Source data

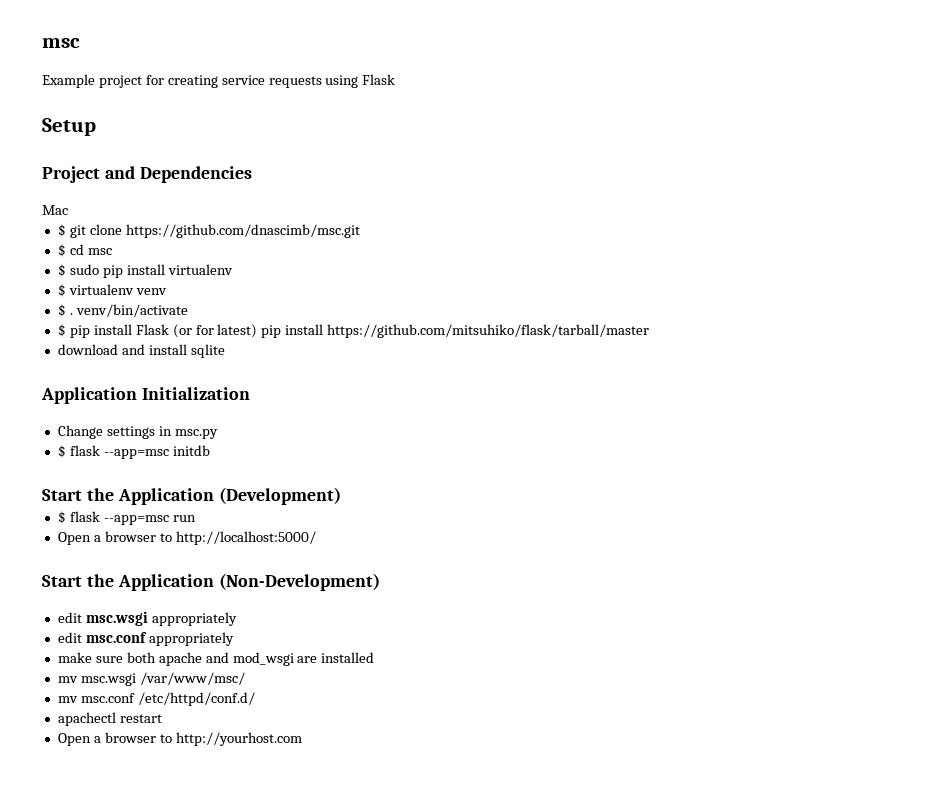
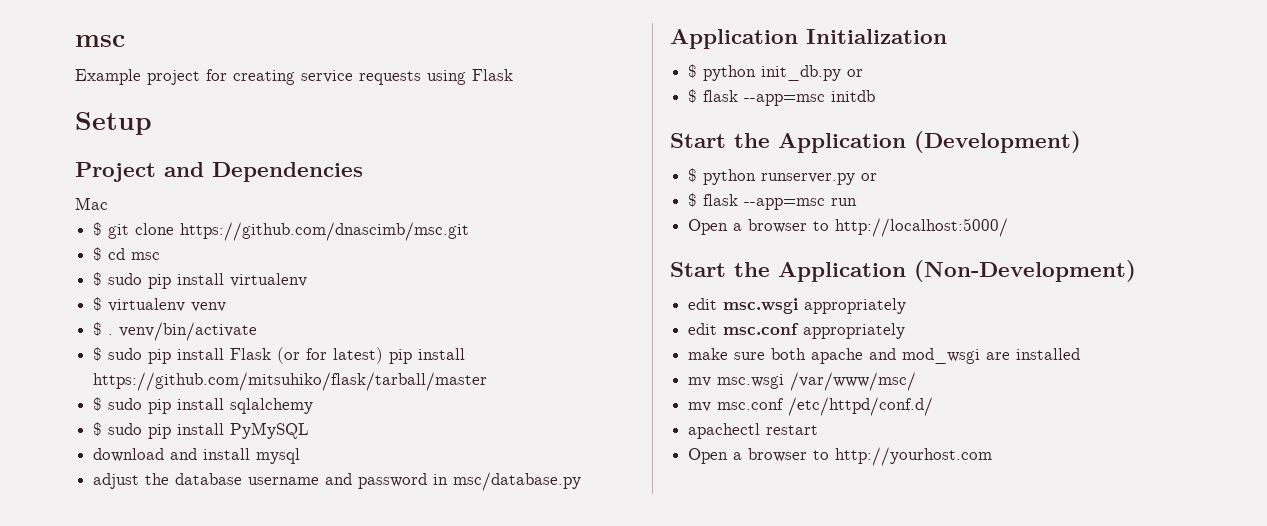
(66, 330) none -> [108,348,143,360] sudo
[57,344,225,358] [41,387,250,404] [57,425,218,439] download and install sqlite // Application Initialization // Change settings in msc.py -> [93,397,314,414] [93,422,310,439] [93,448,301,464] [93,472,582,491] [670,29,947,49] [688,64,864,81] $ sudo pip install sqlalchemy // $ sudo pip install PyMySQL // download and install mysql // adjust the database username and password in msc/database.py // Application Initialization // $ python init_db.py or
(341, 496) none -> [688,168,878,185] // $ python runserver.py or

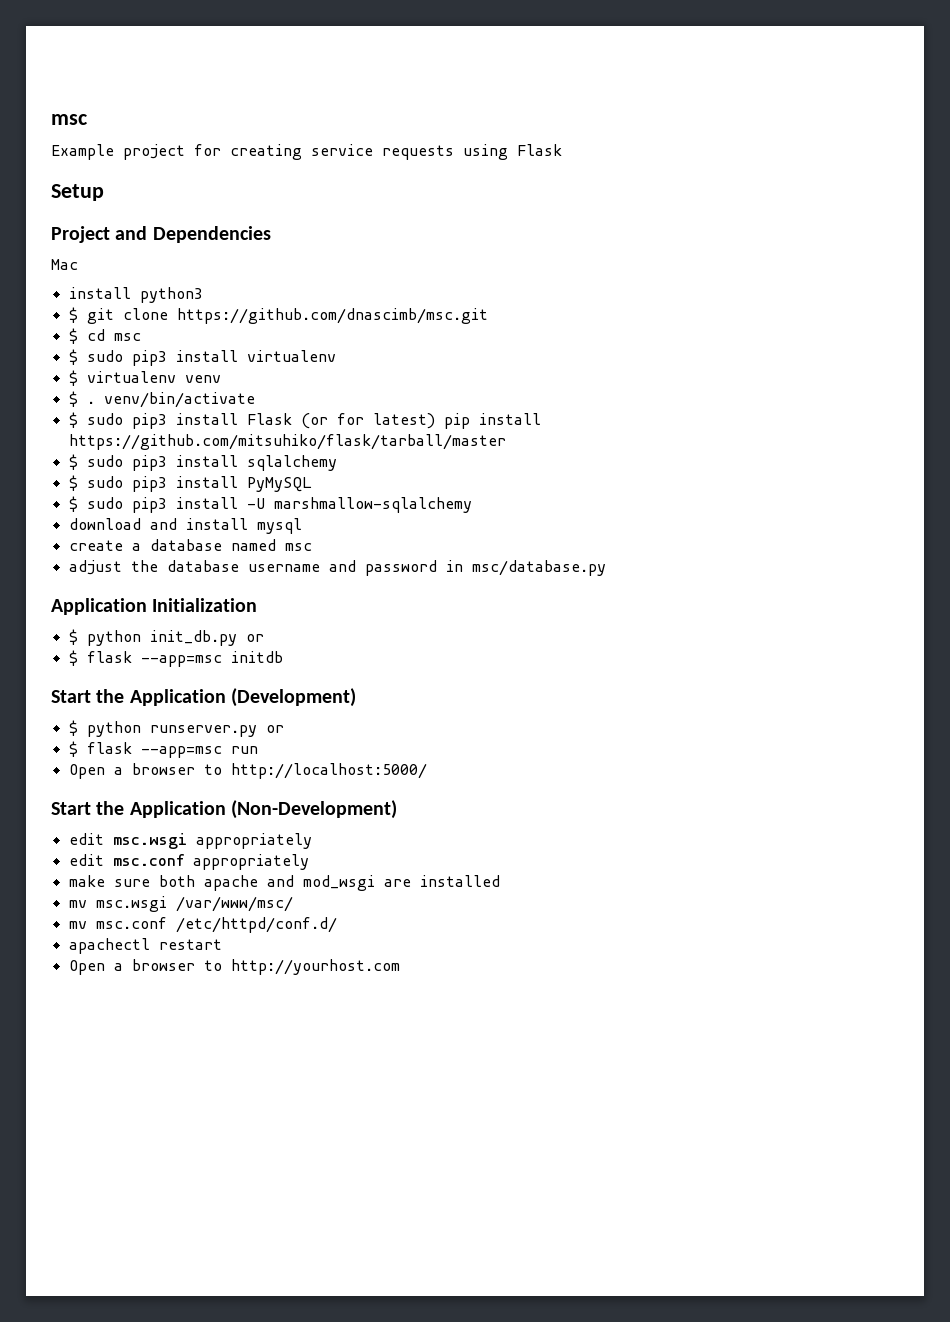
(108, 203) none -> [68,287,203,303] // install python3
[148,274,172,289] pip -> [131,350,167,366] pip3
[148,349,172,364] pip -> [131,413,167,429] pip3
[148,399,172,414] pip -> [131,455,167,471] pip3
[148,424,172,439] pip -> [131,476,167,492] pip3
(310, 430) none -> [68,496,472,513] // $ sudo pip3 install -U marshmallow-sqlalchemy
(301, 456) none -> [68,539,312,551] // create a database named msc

==

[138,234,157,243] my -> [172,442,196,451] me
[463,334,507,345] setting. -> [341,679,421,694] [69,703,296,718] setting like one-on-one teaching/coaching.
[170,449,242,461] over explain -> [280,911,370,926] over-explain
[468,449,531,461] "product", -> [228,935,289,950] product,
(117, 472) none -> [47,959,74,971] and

--

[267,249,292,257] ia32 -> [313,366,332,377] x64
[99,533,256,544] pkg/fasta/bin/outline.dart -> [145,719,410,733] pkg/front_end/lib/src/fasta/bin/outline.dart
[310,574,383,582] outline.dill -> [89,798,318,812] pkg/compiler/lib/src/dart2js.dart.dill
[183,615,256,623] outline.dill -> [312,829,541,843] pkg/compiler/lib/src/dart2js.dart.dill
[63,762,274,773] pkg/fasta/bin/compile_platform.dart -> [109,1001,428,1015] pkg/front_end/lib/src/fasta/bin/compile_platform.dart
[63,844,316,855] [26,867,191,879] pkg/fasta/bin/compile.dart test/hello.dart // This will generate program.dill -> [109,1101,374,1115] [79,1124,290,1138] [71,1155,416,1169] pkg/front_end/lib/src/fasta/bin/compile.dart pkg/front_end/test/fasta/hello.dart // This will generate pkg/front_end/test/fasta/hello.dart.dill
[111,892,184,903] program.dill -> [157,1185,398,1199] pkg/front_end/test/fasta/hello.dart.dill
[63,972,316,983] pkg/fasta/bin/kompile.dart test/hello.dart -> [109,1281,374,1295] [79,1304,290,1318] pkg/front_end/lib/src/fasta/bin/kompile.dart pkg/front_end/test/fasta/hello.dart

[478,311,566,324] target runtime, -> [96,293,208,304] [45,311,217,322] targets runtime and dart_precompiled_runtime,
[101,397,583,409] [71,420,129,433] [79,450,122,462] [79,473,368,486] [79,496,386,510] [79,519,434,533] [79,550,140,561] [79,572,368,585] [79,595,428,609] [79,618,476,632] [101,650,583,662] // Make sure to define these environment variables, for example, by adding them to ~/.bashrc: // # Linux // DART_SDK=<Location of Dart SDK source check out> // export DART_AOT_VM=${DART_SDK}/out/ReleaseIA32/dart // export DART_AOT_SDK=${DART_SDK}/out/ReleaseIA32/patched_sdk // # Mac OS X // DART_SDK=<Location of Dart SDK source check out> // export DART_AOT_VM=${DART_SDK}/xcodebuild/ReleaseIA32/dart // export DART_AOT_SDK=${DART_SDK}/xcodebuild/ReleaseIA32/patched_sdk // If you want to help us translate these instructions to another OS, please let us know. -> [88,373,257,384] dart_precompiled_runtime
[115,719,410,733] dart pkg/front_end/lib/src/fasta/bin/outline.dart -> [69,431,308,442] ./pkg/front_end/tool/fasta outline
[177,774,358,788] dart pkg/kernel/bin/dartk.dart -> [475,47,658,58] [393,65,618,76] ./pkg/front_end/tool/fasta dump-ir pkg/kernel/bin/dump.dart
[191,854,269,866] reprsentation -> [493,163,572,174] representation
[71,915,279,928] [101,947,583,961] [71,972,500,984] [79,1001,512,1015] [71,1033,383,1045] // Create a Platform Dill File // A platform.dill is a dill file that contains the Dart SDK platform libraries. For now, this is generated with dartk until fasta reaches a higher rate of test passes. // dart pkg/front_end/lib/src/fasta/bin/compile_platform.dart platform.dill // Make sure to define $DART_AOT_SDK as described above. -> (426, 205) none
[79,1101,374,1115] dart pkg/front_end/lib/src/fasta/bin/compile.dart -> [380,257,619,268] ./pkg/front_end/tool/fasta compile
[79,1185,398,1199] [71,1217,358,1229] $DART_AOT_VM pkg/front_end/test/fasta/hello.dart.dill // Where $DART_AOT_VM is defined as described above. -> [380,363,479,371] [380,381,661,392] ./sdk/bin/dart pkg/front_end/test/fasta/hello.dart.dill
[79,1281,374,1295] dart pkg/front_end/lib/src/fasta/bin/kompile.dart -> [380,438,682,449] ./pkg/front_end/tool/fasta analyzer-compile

**What the task asks**
Each line above that falls between the line with "(66, 330) none -> [108,348,143,360] sudo" and the line with "(301, 456) none" should be printed exactly, together with those two lines, but the pictures should not.

**Exercise answer**
(66, 330) none -> [108,348,143,360] sudo
[57,344,225,358] [41,387,250,404] [57,425,218,439] download and install sqlite // Application Initialization // Change settings in msc.py -> [93,397,314,414] [93,422,310,439] [93,448,301,464] [93,472,582,491] [670,29,947,49] [688,64,864,81] $ sudo pip install sqlalchemy // $ sudo pip install PyMySQL // download and install mysql // adjust the database username and password in msc/database.py // Application Initialization // $ python init_db.py or
(341, 496) none -> [688,168,878,185] // $ python runserver.py or

(108, 203) none -> [68,287,203,303] // install python3
[148,274,172,289] pip -> [131,350,167,366] pip3
[148,349,172,364] pip -> [131,413,167,429] pip3
[148,399,172,414] pip -> [131,455,167,471] pip3
[148,424,172,439] pip -> [131,476,167,492] pip3
(310, 430) none -> [68,496,472,513] // $ sudo pip3 install -U marshmallow-sqlalchemy
(301, 456) none -> [68,539,312,551] // create a database named msc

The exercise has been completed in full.